Les analyses de l’entreprise informatique ont rapidement révélé que les intrus avaient déjà crypté toutes les données. «Tout avait disparu: les documents de nos projets en cours, les archives et les e-mails», raconte Josef Hofer. Pour certains projets, cela représentait plus de dix ans de travail. Pour une entreprise qui vend non pas un produit mais des prestations intellectuelles, la perte de données – stockées intégralement au format numérique – était dramatique. Pendant que l’assistance s’affairait à restaurer les données perdues, les pirates ont bien entendu proposé de résoudre le problème moyennant une somme d’argent. «Hello, dear friend!», voilà le message qu’a reçu Josef Hofer en guise de salutations, avant d’être invité à contacter les maîtres-chanteurs pour négocier les conditions. Chose qu’il a refusé de faire. «Il était hors de question de payer, car il n’y avait rien à espérer de leur part de toute façon», affirme-t-il. Tobias Ellenberger déconseille, lui aussi, de négocier en cas d’attaque. En effet, «il n’y a aucune garantie de récupérer ses données. Si l’on cède au chantage, cela pourrait se savoir et donc accroître le risque de subir d’autres attaques.» En effet, les pirates informatiques communiquent et s’organisent entre eux, telle une vraie entreprise. Par conséquent, il faut avoir conscience de l’incidence d’une perte totale de données et prendre les mesures appropriées avant qu’il ne soit trop tard.
Aujourd’hui, Josef Hofer considère qu’il s’en est tiré à bon compte. L’entreprise a perdu seulement quelques jours de travail, et toutes les données ont pu être récupérées, à l’exception des e-mails des jours précédents. De plus, son assureur Cyber a pris en charge la majeure partie des frais de restauration. Tout le monde ne s’en sort pas aussi bien, confirme Tobias Ellenberger: «Il y a eu des cas où les entreprises ont été contraintes de payer une rançon, car elles n’auraient pas pu supporter le préjudice financier lié à la perte de leurs données.» Selon ce spécialiste, l’impact psychologique d’une telle cyberattaque est aussi un aspect trop souvent oublié. «Pour une équipe, le choc peut être très violent. L’éventail des réactions va de la culpabilité aux angoisses existentielles.» Alors quel est le meilleur moyen – et le moins onéreux – de se protéger? «Lorsqu’on est une entreprise, c’est de prendre ses dispositions pour se prémunir contre les attaques les plus courantes», poursuit-il. Personne n’est à l’abri, car le risque zéro n’existe pas. Mais en prenant les bonnes mesures, une entreprise peut réduire au minimum le risque d’être victime d’une attaque.

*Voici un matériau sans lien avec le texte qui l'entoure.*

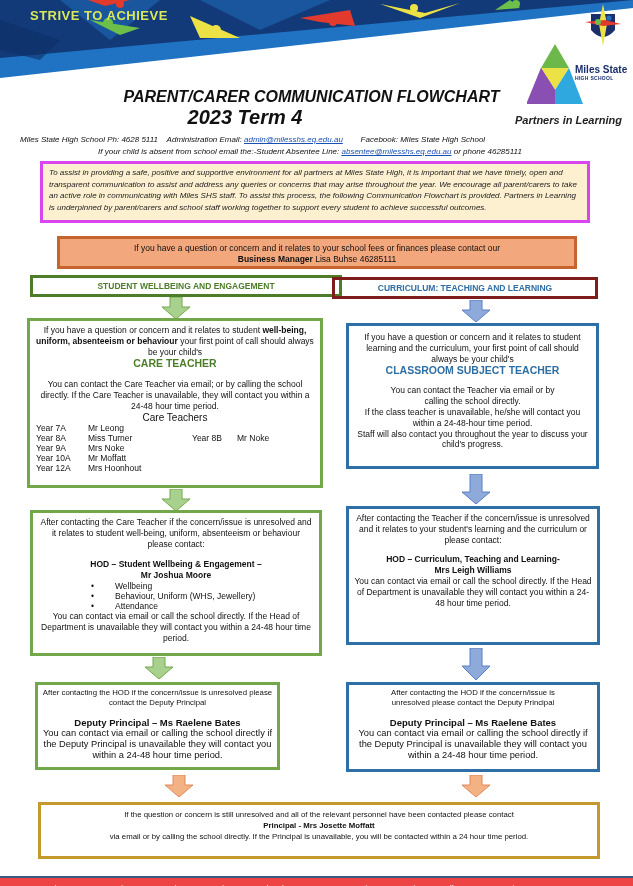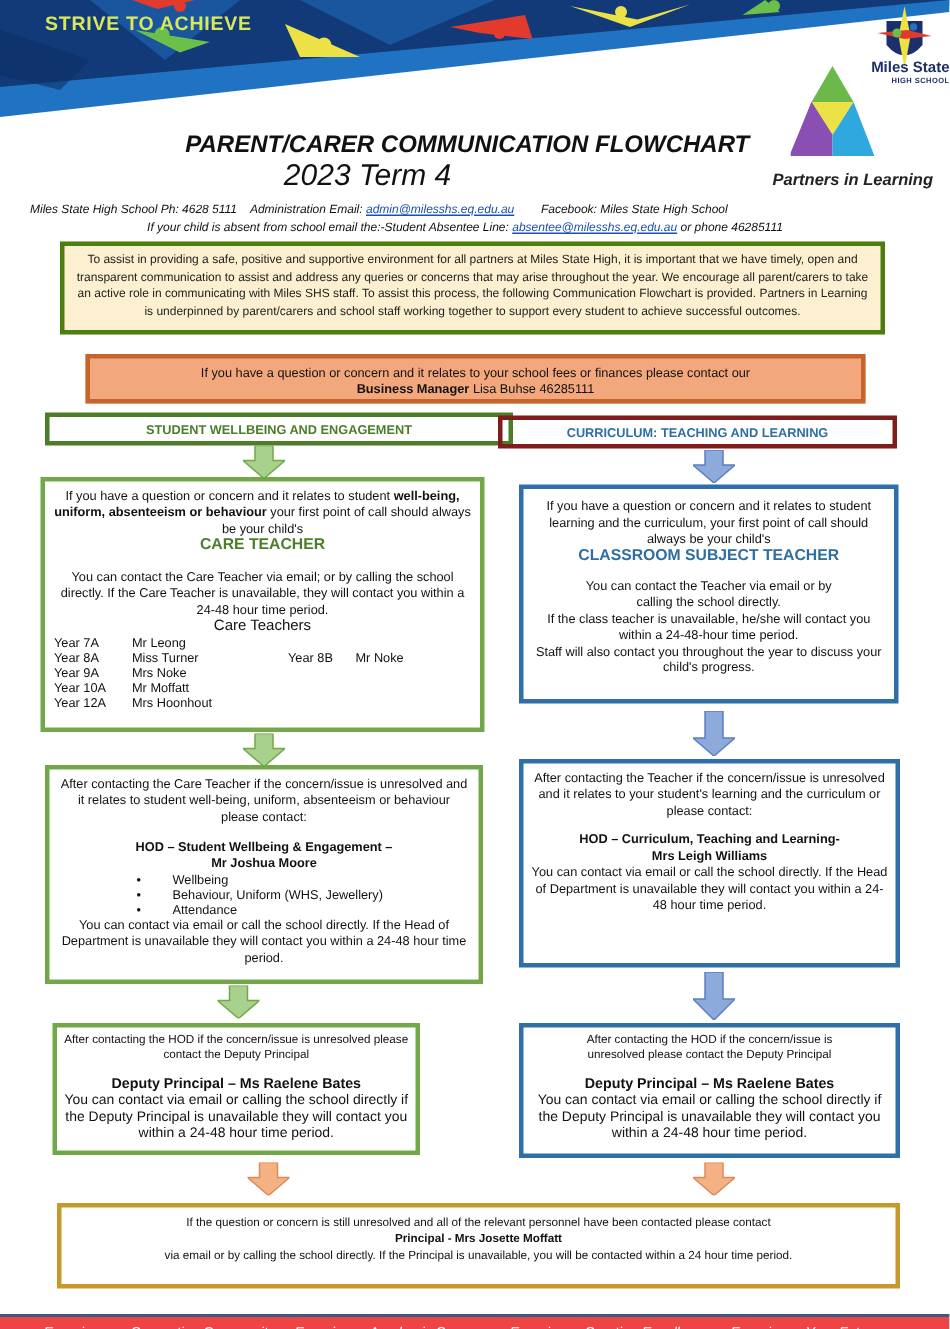--- a/index.html
+++ b/index.html
@@ -13,7 +13,7 @@
 
   
   .logo-shield { left:585px; top:4px; width:36px; height:42px; }
-  .logo-text { left:575px; top:40px; width:58px; text-align:right; }
+  .logo-text { left:575px; top:64px; width:58px; text-align:left; }
   .logo-text .l1 { font-size:10px; font-weight:bold; color:#1b2f6b; display:block; line-height:11px; }
   .logo-text .l2 { font-size:5px; font-weight:bold; color:#1b2f6b; display:block; letter-spacing:0.3px; }
   .pyramid { left:527px; top:44px; width:56px; height:60px; }

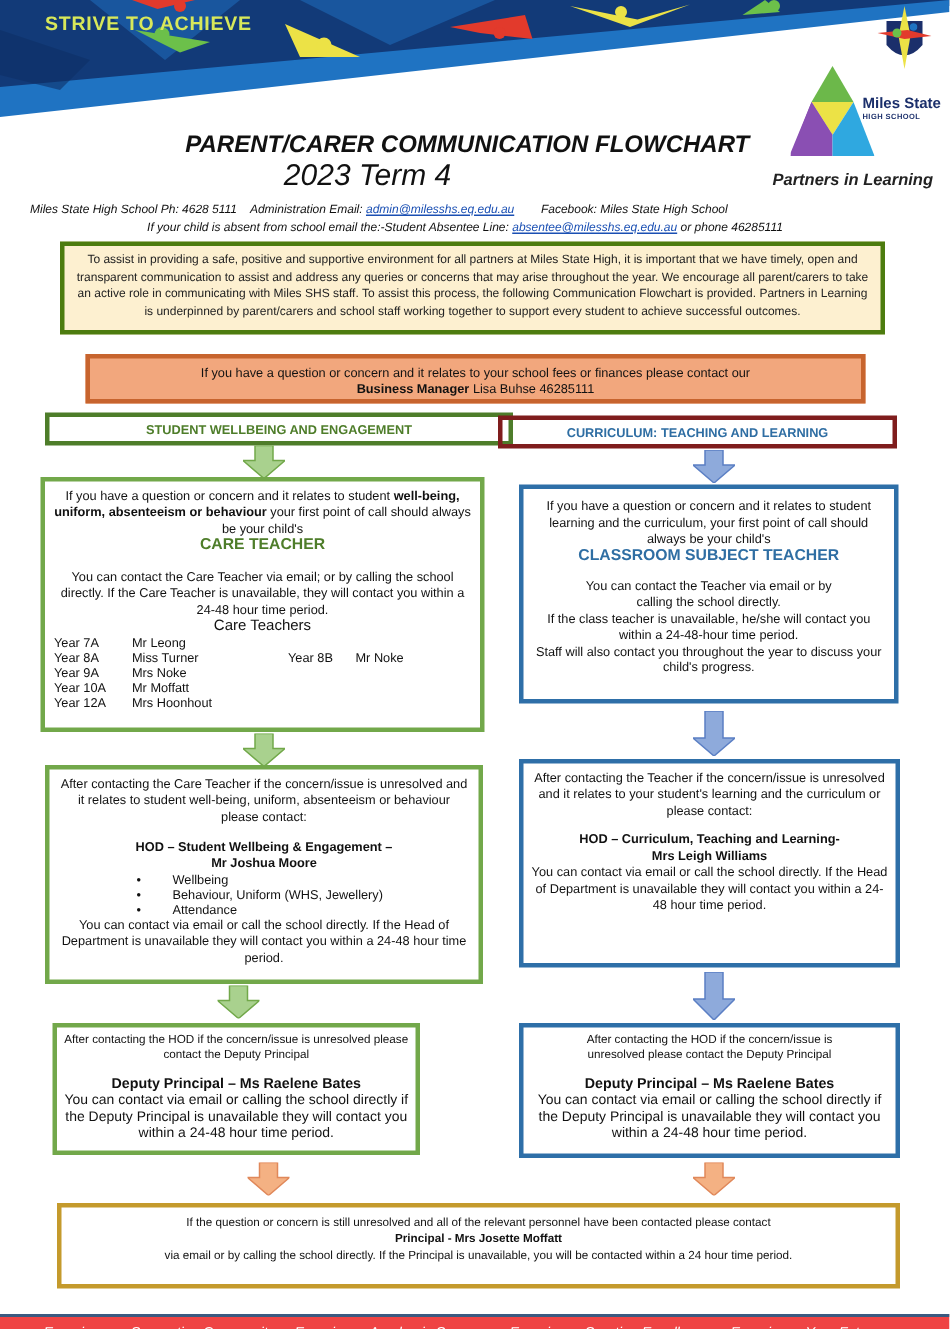--- a/index.html
+++ b/index.html
@@ -22,7 +22,7 @@
   
   .title1 { left:0; width:633px; top:88px; text-align:center; font-size:16px; font-weight:bold; font-style:italic; color:#111; padding-left:0; }
   .title1 span { display:inline-block; margin-left:-10px; }
-  .title2 { left:0; width:500px; top:106px; text-align:center; font-size:20px; font-weight:normal; font-style:italic; }
+  .title2 { left:0; width:500px; top:106px; text-align:center; font-size:20px; font-weight:bold; font-style:italic; }
   .title2 span { display:inline-block; margin-left:-10px; }
 
   .contact1 { left:20px; top:135px; width:580px; font-size:8px; font-style:italic; color:#111; }

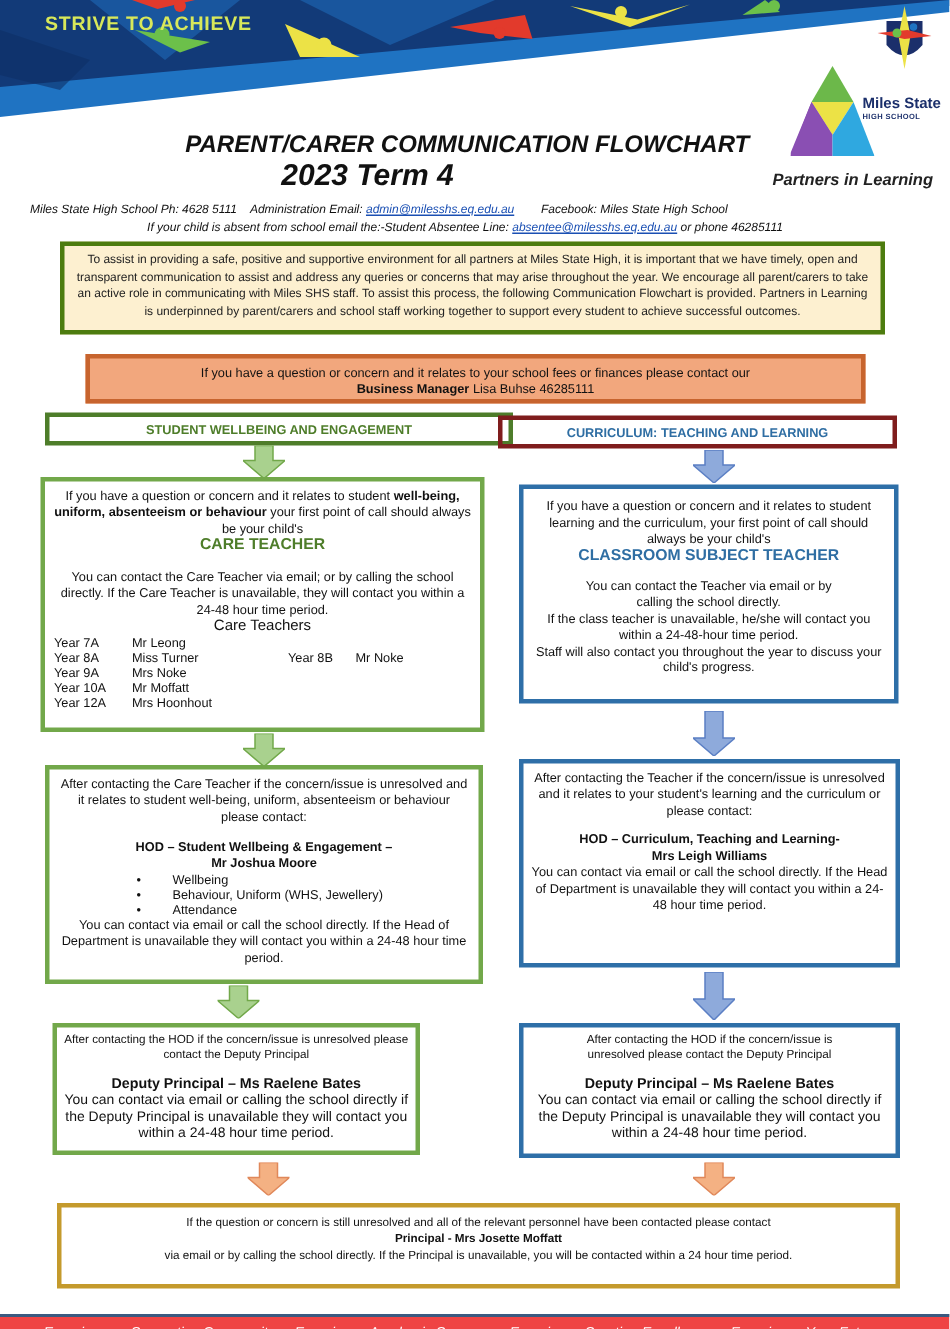--- a/index.html
+++ b/index.html
@@ -30,8 +30,8 @@
   .contact1 a, .contact2 a { color:#1a4fb3; text-decoration:underline; }
 
   
-  .intro { left:40px; top:161px; width:550px; height:62px; background:#fdf0d0; border:3px solid #4d7c0f;
-           font-size:8px; text-align:center; line-height:11.5px; padding:3px 6px; box-sizing:border-box; color:#222; }
+  .intro { left:40px; top:161px; width:550px; height:62px; background:#fdf0d0; border:3px solid #d946ef;
+           font-size:8px; text-align:left; line-height:11.5px; padding:3px 6px; box-sizing:border-box; color:#222;font-style:italic; }
 
   .finance { left:57px; top:236px; width:520px; height:33px; background:#f2a77d; border:3px solid #c7642e;
              font-size:8.5px; text-align:center; box-sizing:border-box; padding-top:4px; line-height:11px; }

Josef Hofer a déposé une plainte contre X auprès des services de police, une condition de son contrat d’assurance. Mais sans aucun espoir que cela aboutisse à la condamnation des coupables. Malgré tout, il est important de porter plainte, réplique Tobias Ellenberger: «À chaque plainte, la police recueille de nouvelles informations sur les structures criminelles. Elle collabore étroitement avec les autorités internationales – les auteurs des faits opérant généralement depuis l’étranger – et peut ainsi contribuer à identifier les groupes de hackers.» Depuis la dernière fois, Josef Hofer a renforcé la sécurité pour éviter une nouvelle attaque. Désormais, une sauvegarde supplémentaire a lieu sur un serveur externe au réseau de l’entreprise. «Rien n’est gratuit. Pour se protéger, il faut investir. En cas d’attaque, la note sera bien plus salée», sait-il par expérience.